Dans une réalisation très sobre mais pleine de clins d’oeil, qui évoque les mondes de Simenon pour la littérature ou de Chabrol pour le cinéma, Ozon déroule son histoire par petites touches, dans un rythme très lent, en accord avec la vieillesse et la mélancolie de l’automne. Il donne à Hélène Vincent, immense actrice rarement mise en avant au cinéma, un rôle principal à sa mesure.

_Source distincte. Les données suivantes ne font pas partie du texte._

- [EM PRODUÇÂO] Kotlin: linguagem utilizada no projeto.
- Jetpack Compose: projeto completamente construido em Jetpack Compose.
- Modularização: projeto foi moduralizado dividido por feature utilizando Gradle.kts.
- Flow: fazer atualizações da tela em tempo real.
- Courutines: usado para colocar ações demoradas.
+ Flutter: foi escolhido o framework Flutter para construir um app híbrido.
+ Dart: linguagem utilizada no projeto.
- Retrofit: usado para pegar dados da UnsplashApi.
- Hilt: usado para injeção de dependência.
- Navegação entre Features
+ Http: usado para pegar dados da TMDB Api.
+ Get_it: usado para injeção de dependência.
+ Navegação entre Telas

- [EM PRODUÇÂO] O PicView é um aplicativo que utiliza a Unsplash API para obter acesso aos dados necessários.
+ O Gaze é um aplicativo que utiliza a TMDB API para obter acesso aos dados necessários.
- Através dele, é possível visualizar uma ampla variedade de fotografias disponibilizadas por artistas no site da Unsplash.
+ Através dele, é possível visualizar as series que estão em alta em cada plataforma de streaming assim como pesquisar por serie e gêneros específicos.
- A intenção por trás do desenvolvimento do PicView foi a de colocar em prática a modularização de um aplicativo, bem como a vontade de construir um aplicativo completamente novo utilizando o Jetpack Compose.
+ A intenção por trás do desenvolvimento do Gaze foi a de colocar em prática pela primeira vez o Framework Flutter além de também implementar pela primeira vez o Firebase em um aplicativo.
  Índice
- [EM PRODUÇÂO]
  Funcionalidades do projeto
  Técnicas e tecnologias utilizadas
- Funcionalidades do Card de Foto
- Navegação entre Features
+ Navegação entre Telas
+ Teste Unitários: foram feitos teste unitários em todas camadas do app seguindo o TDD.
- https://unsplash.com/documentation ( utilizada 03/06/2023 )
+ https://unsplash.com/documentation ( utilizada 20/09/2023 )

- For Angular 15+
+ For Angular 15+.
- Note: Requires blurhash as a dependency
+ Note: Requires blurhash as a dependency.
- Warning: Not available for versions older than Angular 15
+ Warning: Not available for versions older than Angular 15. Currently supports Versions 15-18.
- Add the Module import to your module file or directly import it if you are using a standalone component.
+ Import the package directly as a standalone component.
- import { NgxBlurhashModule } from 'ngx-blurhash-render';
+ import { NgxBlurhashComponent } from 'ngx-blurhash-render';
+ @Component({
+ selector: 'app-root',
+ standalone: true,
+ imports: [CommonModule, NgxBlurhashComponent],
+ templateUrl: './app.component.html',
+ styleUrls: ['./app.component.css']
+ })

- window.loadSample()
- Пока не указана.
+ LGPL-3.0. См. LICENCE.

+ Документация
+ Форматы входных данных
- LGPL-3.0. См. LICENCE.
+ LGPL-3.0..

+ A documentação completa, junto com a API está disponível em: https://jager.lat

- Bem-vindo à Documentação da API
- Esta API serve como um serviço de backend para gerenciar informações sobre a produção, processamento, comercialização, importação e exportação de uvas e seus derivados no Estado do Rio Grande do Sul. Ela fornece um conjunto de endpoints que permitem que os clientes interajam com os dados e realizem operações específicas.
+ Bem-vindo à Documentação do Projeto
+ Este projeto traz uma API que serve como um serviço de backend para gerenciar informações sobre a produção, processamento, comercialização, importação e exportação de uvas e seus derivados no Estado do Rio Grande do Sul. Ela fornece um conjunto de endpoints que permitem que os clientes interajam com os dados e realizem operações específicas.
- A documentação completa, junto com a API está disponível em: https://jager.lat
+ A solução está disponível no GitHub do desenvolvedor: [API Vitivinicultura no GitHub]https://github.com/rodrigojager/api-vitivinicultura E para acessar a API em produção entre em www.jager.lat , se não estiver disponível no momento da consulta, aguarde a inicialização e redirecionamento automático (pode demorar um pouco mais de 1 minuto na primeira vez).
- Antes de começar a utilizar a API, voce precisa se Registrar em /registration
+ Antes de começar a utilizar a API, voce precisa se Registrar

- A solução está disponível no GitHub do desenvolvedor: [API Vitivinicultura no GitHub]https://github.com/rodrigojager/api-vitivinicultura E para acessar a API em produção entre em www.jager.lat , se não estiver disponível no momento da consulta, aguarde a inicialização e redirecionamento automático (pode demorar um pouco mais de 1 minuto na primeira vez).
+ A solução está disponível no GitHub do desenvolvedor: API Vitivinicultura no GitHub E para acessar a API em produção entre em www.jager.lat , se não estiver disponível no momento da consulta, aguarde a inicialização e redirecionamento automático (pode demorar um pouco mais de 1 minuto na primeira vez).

Le personnage complexe et ambigu de Michelle se révèle petit à petit à travers ce que la caméra montre et entend, mais surtout à travers tout ce qui n’est pas dit, et que l’actrice suggère à travers son jeu sensible et intense.
En face d’elle, Josiane Balasko se montre aussi convaincante qu’inattendue dans le rôle de Marie-Claude alourdie par la vie et rongée par la culpabilité. « J’ai voulu filmer des actrices de 70 et 80 ans qui portent leur âge et l’assument, sans artifice », confie François Ozon. Le casting est complété par Ludivine Sagnier, avec qui Ozon renoue vingt ans plus tard Piscineet de Pierre Lottin, qui donne au personnage de Vincent toute sa palette de nuances.
Quand l’automne arrive est un très beau film. Elle bouscule une certaine vision figée de la vieillesse qui suggère qu’après un certain âge, la vie est un long fleuve tranquille pour des êtres vidés de leur substance. À contre-courant, François Ozon fait de cette vieillesse le terreau d’un thriller mettant en jeu tous les ingrédients d’un bon drame.
Genre : Drame
Directeur: François Ozon
Acteurs : Hélène Vincent, Josiane Balasko, Ludivine Sagnier, Pierre Lottin
Pays : France
Durée : 1h 42min
Sortie : 2 octobre 2024
Distributeur : Distribution Diaphana
Synopsis : Michelle, une bonne grand-mère à tous égards, vit sa retraite paisible dans un petit village de Bourgogne, non loin de sa meilleure amie Marie-Claude. À la Toussaint, sa fille Valérie vient lui rendre visite et dépose son fils Lucas pour la semaine de vacances. Mais rien ne se passe comme prévu.